As war in Europe began to lean in the Allies’ favor, Stalin participated in a series of Allied conferences to discuss the post-war direction of Europe, including Tehran in 1943 and Yalta in 1945, remaining loyal to the Allies while at the same time never losing sight of his vision to expand the Soviet Union. His reign of terror continued unabated after the war, establishing Soviet satellite governments throughout Eastern Europe. Stalin’s expansionist ambitions led to the start of the Cold War in 1947, when President Harry S. Truman and Congress supported the governments of Turkey and Greece, who were then under threat from Communist rebel fighters.
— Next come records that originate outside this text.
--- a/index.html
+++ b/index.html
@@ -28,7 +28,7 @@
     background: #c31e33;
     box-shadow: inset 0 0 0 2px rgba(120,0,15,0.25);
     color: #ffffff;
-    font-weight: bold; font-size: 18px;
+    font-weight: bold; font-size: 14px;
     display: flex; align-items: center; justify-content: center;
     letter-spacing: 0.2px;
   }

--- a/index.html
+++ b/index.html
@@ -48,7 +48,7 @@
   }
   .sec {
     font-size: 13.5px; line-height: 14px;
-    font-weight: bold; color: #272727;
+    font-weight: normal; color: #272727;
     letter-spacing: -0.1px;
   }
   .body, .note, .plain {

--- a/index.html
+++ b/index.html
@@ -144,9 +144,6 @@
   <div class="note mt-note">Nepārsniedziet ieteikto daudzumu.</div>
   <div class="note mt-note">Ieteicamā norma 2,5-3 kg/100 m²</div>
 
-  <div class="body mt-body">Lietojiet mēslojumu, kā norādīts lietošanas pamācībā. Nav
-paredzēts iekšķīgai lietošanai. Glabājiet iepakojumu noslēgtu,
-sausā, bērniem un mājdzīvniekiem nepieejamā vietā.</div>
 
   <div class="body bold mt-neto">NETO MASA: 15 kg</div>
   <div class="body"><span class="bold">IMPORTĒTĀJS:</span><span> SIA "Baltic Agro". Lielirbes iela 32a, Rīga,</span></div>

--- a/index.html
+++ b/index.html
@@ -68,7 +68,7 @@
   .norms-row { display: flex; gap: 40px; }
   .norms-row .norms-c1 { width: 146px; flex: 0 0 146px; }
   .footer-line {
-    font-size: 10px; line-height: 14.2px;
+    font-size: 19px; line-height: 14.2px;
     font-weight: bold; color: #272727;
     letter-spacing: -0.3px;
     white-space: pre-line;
Cold War events came to a head in 1950, when Stalin gave North Korean leader Kim Il Sung—another top ten dictator of the 20th Century—permission to invade U.S.-supported South Korea, leading to the Korean War of 1950 to 1953.
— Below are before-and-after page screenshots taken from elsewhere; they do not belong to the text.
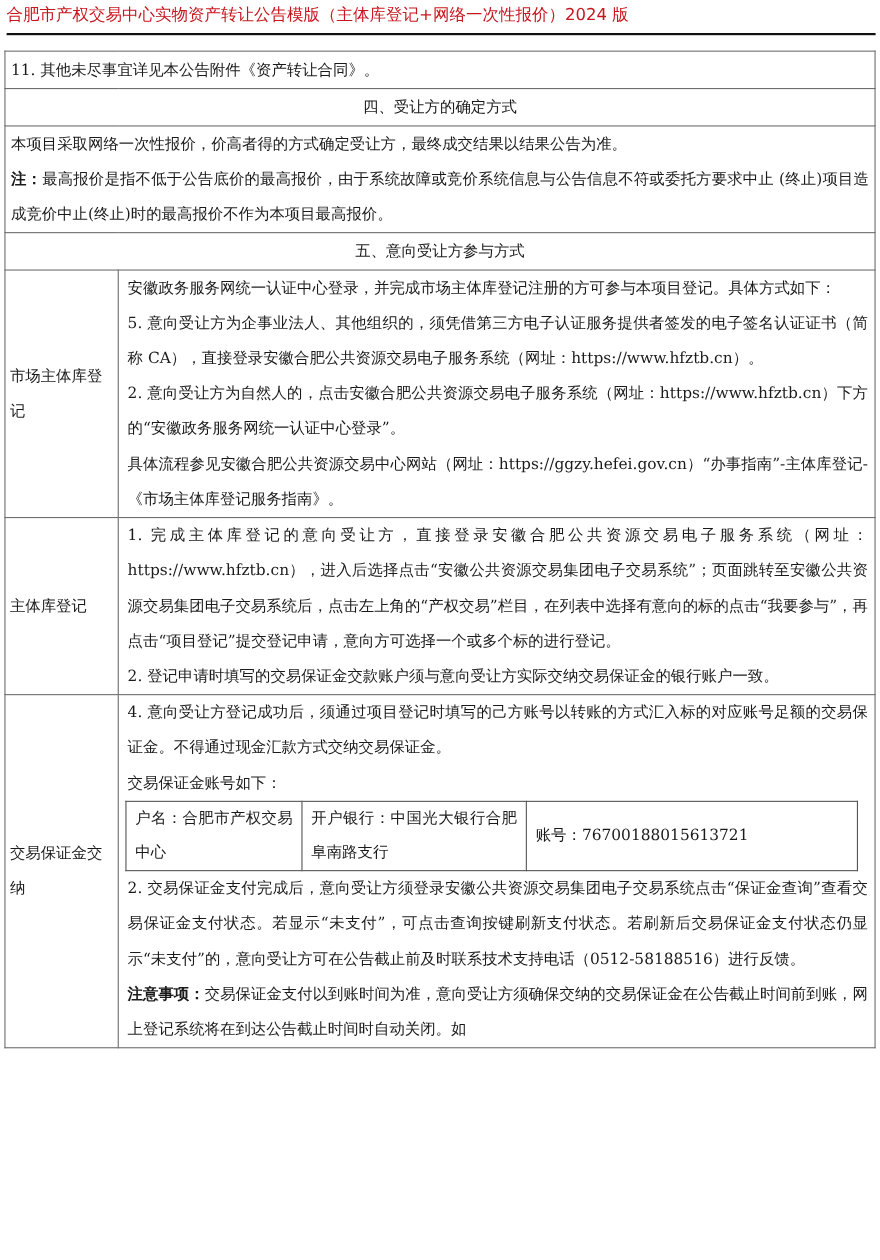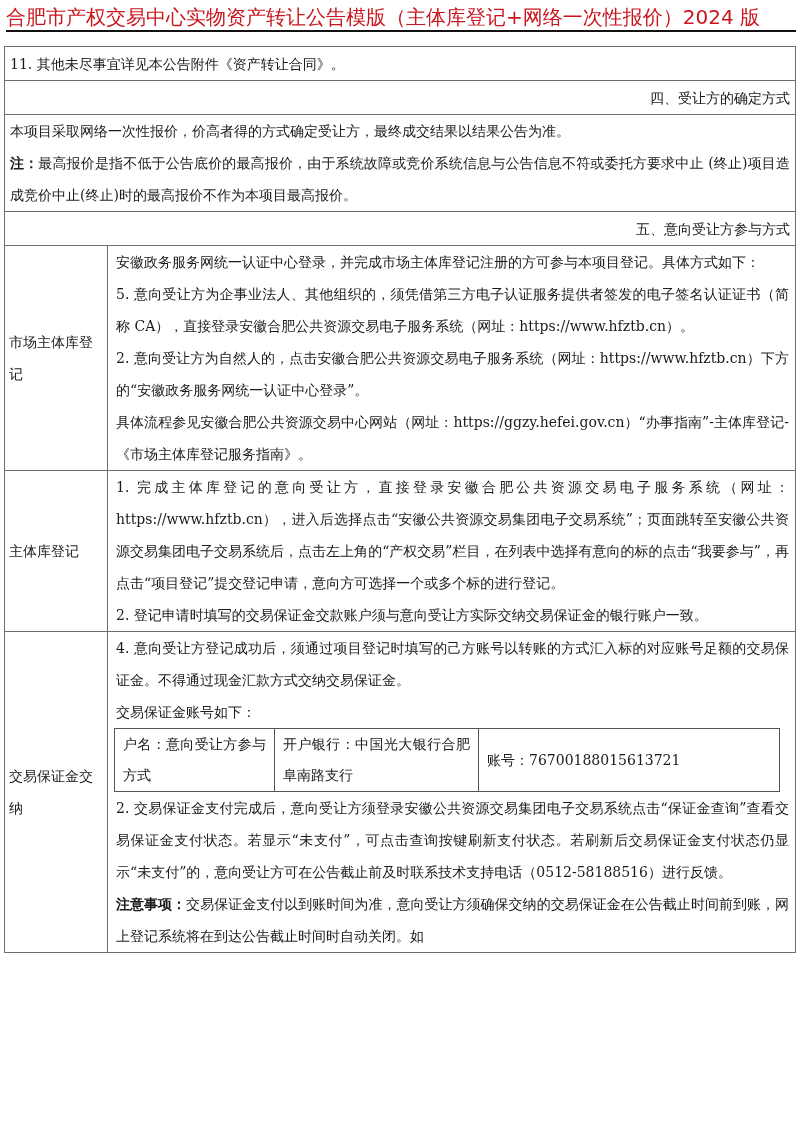--- a/index.html
+++ b/index.html
@@ -28,7 +28,7 @@
     left: 0;
     top: 2px;
     font-family: "DejaVu Sans", "Liberation Sans", sans-serif;
-    font-size: 20px;
+    font-size: 15px;
     color: #c8161e;
     letter-spacing: 0px;
     white-space: nowrap;

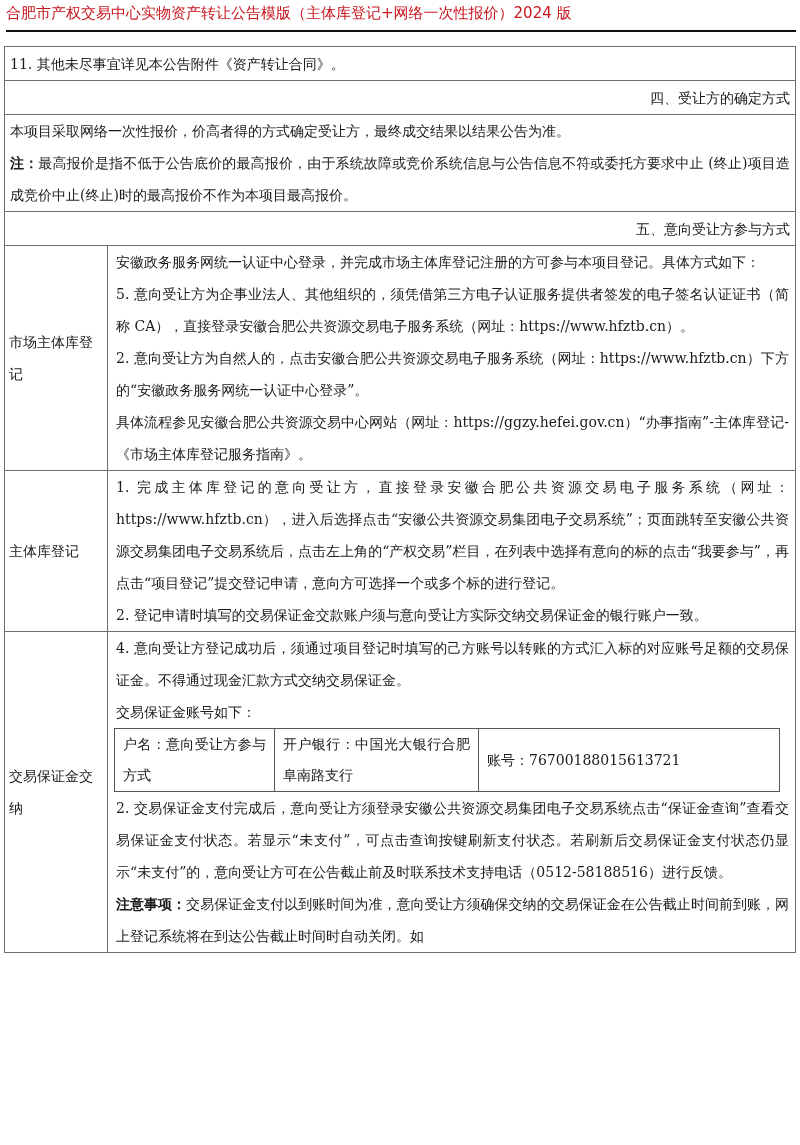--- a/index.html
+++ b/index.html
@@ -52,7 +52,7 @@
   .col-content { width: auto; }
   .row-single td { height: 33px; }
   .section-title {
-    text-align: right;
+    text-align: center;
   }
   .label-cell {
     line-height: 30px;

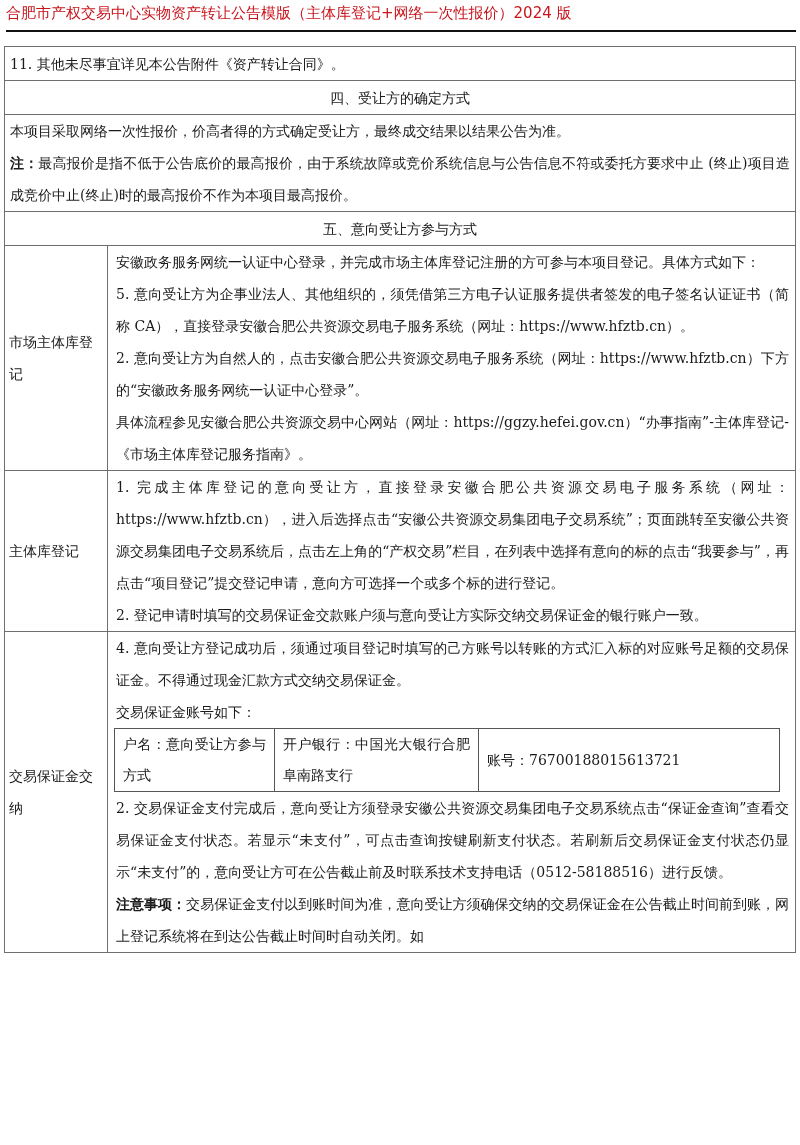--- a/index.html
+++ b/index.html
@@ -150,7 +150,7 @@
         </colgroup>
         <tbody>
               <tr>
-          <td>户名：意向受让方参与方式</td>
+          <td>户名：合肥市产权交易中心</td>
           <td>开户银行：中国光大银行合肥阜南路支行</td>
           <td>账号：76700188015613721</td>
         </tr>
After Stalin he died from a stroke on March the 5th, 1953, his body was preserved in Lenin’s mausoleum until 1961, when his remains were reburied near the Kremlin walls as part of the de-Stalinization era initiated by his successor, Nikita Khrushchev, making Joseph Stalin one of the most feared dictators in the history of modern Russia.
Title: Mao Zedong
Born in 1893 Shaoshan China, Mao Zedong became a founding member of the Chinese Communist Party, while working as a Peking University librarian, and spearheading the “Autumn Harvest Uprising” in 1927, when he led a small army of peasants against their landlords in Hunan Province. During an on again off again civil war between the reigning Chinese Nationalist Party and the reform-driven Communist Party of China, Mao rose to cult status prominence during what became known as the “Long March,” which was a series of retreats by his Red Army forces from the pursuing National Army, covering some 5,600 miles in 370 days. When China’s civil war resumed after Japan’s surrender following the Second Sino-Japanese War, Mao’s forces defeated the Nationalist government, forming the People’s Republic of China or PRC on October 1st, 1949, which began his Marxist-Leninist single party rule until his death in 1976.
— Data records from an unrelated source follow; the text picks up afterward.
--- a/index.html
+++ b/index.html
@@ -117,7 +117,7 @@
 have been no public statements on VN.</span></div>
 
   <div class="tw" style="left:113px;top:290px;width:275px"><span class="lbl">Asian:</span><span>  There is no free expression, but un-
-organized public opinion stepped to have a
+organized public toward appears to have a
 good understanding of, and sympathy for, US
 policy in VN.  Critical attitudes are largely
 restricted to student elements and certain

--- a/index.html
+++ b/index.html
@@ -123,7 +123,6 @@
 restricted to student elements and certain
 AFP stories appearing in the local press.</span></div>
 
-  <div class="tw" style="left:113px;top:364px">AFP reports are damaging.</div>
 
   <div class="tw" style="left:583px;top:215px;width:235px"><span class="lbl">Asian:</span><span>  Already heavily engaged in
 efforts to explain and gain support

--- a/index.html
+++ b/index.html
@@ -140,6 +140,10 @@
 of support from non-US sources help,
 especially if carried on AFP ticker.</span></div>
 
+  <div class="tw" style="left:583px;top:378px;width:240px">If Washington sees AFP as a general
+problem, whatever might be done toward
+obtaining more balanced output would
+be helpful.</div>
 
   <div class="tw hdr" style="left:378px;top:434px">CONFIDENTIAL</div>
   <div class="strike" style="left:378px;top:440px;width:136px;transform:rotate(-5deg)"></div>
Over the coming years, Mao solidified his power through his “Chinese Land Reform” initiatives against landlords, his “Campaign to Suppress Counterrevolutionaries” initiative and his “Three-anti and Five-anti Campaigns,” which were a series of reforms designed to rid Chinese cities of corruption and enemies of the state. From 1953 to 1958, Mao drafted the first Constitution of the PRC, at the same time strengthening China’s nuclear arsenal, which further drove a wedge in China’s relationships with the Soviet Union. From 1958 to early 1960, Mao launched his “Great Leap Forward” campaign, which steered China away from an agriculturally-based society towards an industrialized state, leading to the deadliest famine in recorded human history, which resulted in the deaths of 15 to 55 million people between 1958 and 1962.
After launching his “Socialist Education Movement” or “four cleanups” in 1963, intended to cleanse politics, the economy, internal organization and communist ideology, in 1966, Mao initiated China’s 10-year “Cultural Revolution,” which was marked by violent class struggles, the widespread destruction of cultural artifacts and Chinese heritage, the persecution of tens of millions of upperclass or bourgeois Chinese, with death toll estimates ranging from hundreds of thousands to many millions. Following years of declining health, Mao suffered a series of heart attacks in 1976, which ended the Cultural Revolution upon his death at age 82, making the Big Three dictators of the 20th century, some of the deadliest men in recorded world history.